To conduct this analysis, we’ll be using FsLab, a conglomerate of Data Science libraries that makes data access, analysis and visualization using F# extremely simple.

The result of the Data Acquisition process was a CSV file with all the movie data that I load into a Deedle Data Frame that’s akin to a data frame in the R and Python world. Deedle is an exceptional Exploratory Data library developed by the good people of Blue Mountain Capital and other contributors.
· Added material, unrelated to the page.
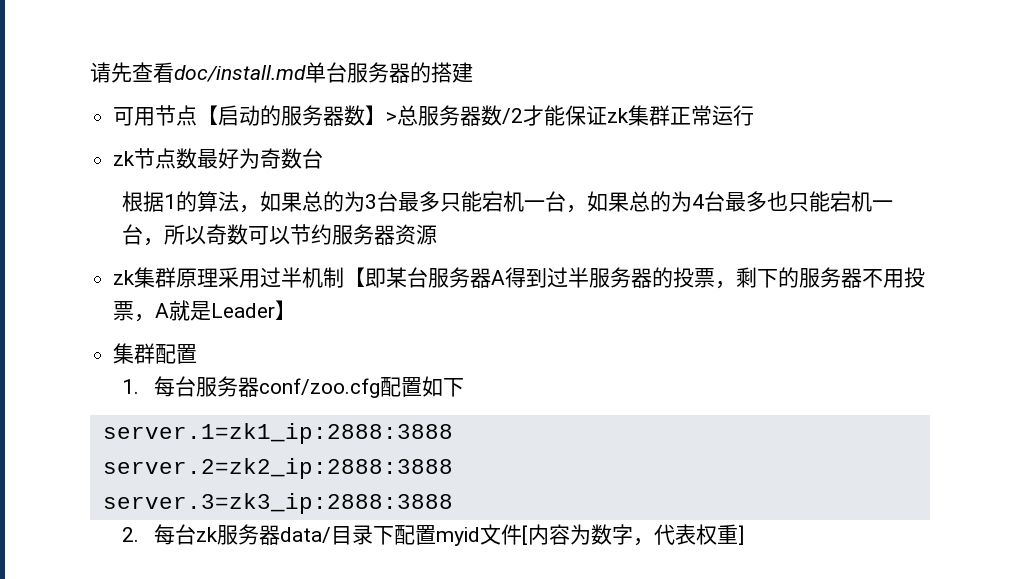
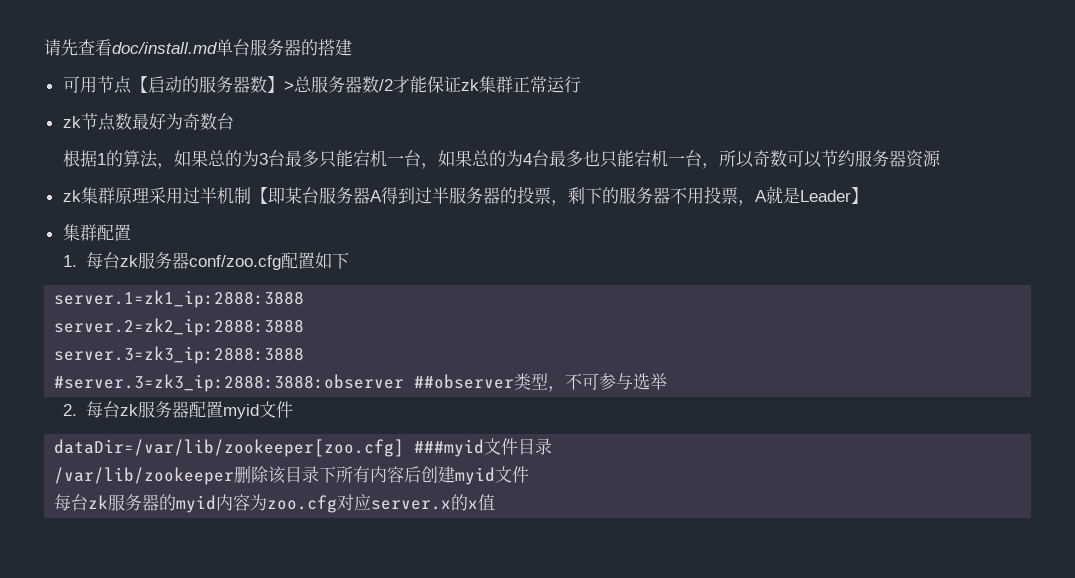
(197, 386) none -> [119,255,138,267] zk
(453, 503) none -> [54,373,668,392] // #server.3=zk3_ip:2888:3888:observer ##observer类型，不可参与选举
[280,525,395,545] data/目录下 -> (189, 409) none
[522,524,745,546] [内容为数字，代表权重] -> [54,438,553,457] [54,465,530,485] [54,494,496,513] // dataDir=/var/lib/zookeeper[zoo.cfg] ###myid文件目录 // /var/lib/zookeeper删除该目录下所有内容后创建myid文件 // 每台zk服务器的myid内容为zoo.cfg对应server.x的x值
The Structure of the CSV Data is:

Result of the Data Acquisition

Using Deedle, in less than 20 lines, we are able to:

  1. Load all the data in the CSV file into the Deedle Data Frame [Line 9]
  2. Set the index of the data frame to that of the Name [Line 12]
  3. Extract the pertinent series namely The Lord of the Rings and The Hobbit Series [Line 16]
Extracting the Data into a Deedle Data Frame

The Data Frame looks like the following, similar to the CSV but with a lot more magic associated with it. This data frame can be viewed here.

Brief Sneak Peak of what this Table look like from the Link. For the entire table view, the link will provide the best view.

Feature 1: Average Score from Rotten Tomatoes

Rotten Tomatoes

Rotten Tomatoes is an American review aggregation website for film and Television reviews. The scores are determined by top critics and by the audience are out of 100.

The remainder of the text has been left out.